À la cour, seules les femmes qui faisaient partie du cercle restreint d'Elizabeth pouvaient la voir sans le maquillage. Et le vrai visage de la reine devait devenir de plus en plus horrible alors que la concoction de plomb toxique détruisait sa peau. Mais celles qui savaient gardèrent le silence, et la réputation de la beauté d’Elizabeth resta en grande partie intacte grâce à son « masque de jeunesse ».

Cependant, l’apparence si soigneusement entretenue d'Elizabeth connu un faux pas au moins une fois. Fatigué d'être obligé d'attendre, Robert Devereux – le comte d'Essex et autrefois favori de la reine – fit un jour irruption dans la chambre royale. Là, il aperçut Elizabeth avant que son maquillage ne soit appliqué.

Et Devereux fut, dit-on, tellement dégoûté par la véritable apparence d'Elizabeth qu'il fit des railleries à son sujet à ses amis, faisant cruellement référence à sa « carcasse tordue ». Certains pensent que cet incident était la motivation derrière l'exécution de Devereux en 1601 - bien que son complot contre le monarque semble une raison suffisante en soi.

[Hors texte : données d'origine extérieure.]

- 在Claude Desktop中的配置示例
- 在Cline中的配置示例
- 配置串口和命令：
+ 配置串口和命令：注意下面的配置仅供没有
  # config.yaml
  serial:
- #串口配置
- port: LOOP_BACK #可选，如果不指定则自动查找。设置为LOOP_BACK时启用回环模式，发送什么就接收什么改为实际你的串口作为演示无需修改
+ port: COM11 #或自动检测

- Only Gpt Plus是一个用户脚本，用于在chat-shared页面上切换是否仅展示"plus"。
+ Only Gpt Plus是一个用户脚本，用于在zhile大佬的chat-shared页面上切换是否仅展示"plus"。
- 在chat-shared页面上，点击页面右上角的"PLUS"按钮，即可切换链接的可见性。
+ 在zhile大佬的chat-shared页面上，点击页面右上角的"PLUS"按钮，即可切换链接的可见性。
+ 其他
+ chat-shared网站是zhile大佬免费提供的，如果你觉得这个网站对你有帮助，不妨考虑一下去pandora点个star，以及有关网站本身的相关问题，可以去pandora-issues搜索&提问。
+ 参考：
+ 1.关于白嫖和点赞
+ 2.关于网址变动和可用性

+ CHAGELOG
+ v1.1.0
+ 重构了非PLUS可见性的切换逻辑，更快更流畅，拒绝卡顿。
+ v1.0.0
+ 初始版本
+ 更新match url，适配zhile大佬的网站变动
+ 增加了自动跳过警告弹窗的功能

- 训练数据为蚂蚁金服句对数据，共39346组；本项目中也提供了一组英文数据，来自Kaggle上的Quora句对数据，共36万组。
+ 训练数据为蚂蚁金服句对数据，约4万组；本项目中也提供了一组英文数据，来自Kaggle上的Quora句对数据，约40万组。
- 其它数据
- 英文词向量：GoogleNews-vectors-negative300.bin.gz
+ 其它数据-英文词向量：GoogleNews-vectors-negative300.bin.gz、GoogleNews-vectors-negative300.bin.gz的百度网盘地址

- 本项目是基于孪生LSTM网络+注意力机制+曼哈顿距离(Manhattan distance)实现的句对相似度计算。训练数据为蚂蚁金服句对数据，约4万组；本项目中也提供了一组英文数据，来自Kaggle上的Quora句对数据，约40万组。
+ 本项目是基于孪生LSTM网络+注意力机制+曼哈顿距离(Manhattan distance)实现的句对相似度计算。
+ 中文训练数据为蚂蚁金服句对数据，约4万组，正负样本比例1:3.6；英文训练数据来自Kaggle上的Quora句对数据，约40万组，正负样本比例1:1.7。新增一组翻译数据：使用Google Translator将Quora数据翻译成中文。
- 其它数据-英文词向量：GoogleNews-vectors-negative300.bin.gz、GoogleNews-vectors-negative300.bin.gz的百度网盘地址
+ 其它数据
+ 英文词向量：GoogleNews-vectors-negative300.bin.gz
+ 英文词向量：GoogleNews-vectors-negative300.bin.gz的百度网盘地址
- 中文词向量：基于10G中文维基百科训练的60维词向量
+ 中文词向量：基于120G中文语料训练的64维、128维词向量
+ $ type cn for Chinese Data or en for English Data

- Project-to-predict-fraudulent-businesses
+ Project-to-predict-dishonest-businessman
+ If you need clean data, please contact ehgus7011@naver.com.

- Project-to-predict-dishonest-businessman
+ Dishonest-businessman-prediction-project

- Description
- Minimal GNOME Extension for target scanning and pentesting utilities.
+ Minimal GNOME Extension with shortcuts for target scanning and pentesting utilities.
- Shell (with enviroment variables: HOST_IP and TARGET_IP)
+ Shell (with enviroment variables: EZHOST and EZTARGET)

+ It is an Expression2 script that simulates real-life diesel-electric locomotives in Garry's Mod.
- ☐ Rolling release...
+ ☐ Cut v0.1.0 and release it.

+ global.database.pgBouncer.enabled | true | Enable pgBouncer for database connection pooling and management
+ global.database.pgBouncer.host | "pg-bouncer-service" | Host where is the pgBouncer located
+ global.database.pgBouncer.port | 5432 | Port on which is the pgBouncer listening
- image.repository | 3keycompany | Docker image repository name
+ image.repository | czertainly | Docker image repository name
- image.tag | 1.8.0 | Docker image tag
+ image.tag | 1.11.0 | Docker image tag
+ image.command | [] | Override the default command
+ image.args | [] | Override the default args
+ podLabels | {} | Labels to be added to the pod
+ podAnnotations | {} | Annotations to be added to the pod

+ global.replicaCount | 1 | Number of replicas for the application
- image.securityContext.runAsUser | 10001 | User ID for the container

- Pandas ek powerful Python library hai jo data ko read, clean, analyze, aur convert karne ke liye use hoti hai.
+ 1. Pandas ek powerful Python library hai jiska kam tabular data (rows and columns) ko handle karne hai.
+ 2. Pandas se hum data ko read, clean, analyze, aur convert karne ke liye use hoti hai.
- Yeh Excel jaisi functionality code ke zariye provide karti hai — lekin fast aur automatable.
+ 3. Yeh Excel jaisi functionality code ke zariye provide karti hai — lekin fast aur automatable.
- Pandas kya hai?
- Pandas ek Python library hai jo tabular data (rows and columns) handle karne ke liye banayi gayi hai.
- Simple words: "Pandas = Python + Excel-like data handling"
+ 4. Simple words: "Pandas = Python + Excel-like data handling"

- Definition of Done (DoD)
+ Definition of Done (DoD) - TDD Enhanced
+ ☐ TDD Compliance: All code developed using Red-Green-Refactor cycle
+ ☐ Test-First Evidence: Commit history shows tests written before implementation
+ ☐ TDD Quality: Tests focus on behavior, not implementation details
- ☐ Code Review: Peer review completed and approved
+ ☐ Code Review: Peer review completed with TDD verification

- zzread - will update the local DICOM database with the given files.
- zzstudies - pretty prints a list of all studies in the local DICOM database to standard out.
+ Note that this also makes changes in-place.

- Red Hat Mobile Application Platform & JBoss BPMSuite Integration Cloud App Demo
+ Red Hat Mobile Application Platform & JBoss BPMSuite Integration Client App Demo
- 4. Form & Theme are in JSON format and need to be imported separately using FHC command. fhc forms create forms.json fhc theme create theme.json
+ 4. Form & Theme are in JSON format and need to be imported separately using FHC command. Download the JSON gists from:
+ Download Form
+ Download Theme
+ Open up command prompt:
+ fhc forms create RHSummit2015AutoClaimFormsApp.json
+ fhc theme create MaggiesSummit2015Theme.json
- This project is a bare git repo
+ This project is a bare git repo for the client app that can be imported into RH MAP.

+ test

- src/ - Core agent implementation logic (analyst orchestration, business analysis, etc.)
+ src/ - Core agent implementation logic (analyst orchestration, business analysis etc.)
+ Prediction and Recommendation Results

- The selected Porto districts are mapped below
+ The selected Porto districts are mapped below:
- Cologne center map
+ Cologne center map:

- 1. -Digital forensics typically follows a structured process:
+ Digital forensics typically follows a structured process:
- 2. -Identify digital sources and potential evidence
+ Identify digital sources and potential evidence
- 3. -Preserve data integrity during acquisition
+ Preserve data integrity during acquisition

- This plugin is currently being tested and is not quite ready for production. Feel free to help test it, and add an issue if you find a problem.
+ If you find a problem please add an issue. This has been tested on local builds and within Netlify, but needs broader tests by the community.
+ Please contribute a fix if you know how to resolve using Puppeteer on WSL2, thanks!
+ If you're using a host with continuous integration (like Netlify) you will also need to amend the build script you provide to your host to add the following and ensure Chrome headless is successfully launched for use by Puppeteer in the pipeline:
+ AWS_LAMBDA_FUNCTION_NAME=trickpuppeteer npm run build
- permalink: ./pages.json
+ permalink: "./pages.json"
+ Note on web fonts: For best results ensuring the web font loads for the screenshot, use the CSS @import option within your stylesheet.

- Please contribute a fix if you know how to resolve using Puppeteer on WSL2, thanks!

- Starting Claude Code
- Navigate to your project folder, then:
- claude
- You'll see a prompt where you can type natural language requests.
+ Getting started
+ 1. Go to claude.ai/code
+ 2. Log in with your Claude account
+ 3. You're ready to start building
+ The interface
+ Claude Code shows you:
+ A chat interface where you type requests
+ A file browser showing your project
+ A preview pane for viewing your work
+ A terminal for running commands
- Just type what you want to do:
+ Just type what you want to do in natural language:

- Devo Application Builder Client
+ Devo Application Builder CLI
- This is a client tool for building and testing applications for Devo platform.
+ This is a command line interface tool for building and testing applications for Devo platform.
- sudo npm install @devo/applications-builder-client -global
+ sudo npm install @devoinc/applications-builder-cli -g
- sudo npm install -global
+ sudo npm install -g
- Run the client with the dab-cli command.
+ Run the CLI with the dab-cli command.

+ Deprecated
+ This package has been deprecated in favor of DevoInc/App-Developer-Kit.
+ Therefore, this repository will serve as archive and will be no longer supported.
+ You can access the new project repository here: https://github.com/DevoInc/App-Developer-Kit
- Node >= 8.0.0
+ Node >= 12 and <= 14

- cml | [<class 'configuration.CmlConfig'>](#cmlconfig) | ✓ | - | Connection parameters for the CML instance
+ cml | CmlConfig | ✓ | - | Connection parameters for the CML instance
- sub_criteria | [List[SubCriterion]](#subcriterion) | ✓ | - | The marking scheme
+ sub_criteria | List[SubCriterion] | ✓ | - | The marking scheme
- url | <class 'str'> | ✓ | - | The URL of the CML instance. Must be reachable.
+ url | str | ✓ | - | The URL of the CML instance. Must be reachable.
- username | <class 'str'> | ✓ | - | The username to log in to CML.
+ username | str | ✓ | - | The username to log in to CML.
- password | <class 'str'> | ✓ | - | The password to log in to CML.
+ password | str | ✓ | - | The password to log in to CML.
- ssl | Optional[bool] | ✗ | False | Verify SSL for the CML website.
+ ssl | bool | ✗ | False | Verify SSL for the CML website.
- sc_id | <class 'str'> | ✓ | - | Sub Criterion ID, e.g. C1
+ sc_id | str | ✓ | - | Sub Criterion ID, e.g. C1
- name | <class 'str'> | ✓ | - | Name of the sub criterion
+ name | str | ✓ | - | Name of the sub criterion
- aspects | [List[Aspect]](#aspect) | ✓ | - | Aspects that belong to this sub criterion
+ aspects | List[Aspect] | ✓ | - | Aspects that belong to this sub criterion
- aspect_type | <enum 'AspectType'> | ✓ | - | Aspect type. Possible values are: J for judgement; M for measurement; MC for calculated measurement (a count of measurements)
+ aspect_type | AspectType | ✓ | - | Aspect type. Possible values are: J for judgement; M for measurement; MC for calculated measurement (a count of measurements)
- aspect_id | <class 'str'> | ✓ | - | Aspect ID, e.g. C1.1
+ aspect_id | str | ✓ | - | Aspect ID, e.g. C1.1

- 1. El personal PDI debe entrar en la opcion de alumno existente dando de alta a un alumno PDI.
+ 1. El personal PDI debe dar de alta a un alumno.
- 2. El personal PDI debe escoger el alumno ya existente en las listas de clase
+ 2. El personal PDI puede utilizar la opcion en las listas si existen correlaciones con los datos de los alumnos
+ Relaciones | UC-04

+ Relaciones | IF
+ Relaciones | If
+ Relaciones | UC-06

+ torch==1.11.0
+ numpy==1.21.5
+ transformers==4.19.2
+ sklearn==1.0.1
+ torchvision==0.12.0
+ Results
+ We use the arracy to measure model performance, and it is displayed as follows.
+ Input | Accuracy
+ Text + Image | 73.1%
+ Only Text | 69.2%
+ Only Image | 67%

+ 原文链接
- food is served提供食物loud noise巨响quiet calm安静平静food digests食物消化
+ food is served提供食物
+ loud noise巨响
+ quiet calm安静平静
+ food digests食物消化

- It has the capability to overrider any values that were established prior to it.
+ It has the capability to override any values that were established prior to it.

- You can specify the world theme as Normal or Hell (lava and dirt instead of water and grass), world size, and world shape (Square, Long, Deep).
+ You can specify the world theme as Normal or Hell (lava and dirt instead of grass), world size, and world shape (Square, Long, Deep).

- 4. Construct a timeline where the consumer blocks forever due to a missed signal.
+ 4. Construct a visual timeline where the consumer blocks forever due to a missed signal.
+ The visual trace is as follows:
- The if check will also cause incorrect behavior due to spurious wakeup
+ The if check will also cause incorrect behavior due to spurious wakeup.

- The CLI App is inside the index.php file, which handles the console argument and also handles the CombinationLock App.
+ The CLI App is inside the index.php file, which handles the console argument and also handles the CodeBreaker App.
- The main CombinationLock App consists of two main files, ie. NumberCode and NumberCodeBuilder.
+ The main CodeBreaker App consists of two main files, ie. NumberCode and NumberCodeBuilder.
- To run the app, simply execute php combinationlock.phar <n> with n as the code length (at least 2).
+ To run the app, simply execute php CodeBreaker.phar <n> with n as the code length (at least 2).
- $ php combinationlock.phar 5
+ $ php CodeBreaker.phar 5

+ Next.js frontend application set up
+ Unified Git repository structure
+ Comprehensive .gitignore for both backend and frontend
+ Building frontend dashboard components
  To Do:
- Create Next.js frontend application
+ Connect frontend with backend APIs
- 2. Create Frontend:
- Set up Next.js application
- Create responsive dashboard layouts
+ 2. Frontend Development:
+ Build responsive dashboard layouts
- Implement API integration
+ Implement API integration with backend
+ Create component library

En vieillissant, Elizabeth devint encore plus dépendante de son maquillage blanc pour cacher sa véritable apparence. À la cour, elle restreignit également les autres dames à des robes simples en noir et blanc, tandis qu'elle-même apparaissait dans des robes aux teintes plus vibrantes –veillant ainsi à ce que tous les yeux soient toujours rivés sur elle.

Pourtant, Elizabeth fit aussi de bonnes choses. Cette reine extrêmement populaire fut surnommée Gloriana et célébrée pour ses succès contre des menaces telles que l'Armada espagnole. Même aujourd'hui, on se souvient d'elle comme de l'un des plus grands souverains à avoir jamais siégé sur le trône d'Angleterre.

Malheureusement, la routine de beauté extravagante d'Elizabeth a peut-être aussi causé sa mort à l'âge de 69 ans. En vieillissant, ses cheveux commencèrent à tomber. Ensuite, elle connut des sensations de fatigue extrême, des trous de mémoire et des problèmes digestifs. Aujourd'hui, un médecin moderne reconnaîtrait ces symptômes comme autant de signes d'empoisonnement au plomb.

Alors, l'obsession qu’avait Elizabeth à projeter une image sans défaut l’a-t-elle finalement conduit à sa perte ? Eh bien, avant son décès, elle n'a pas autorisé l'examen de son corps, donc nous ne pouvons pas être certains que c’est bel et bien ce qui a causé sa mort. Au fil des ans, cette décision a alimenté de nombreuses rumeurs, notamment l'idée que la reine n'était pas réellement vierge, ni même une femme. Et cela signifie également que les experts ne peuvent pas prouver ce que beaucoup soupçonnent, à savoir que sa vanité a finalement conduit à la disparition de la reine.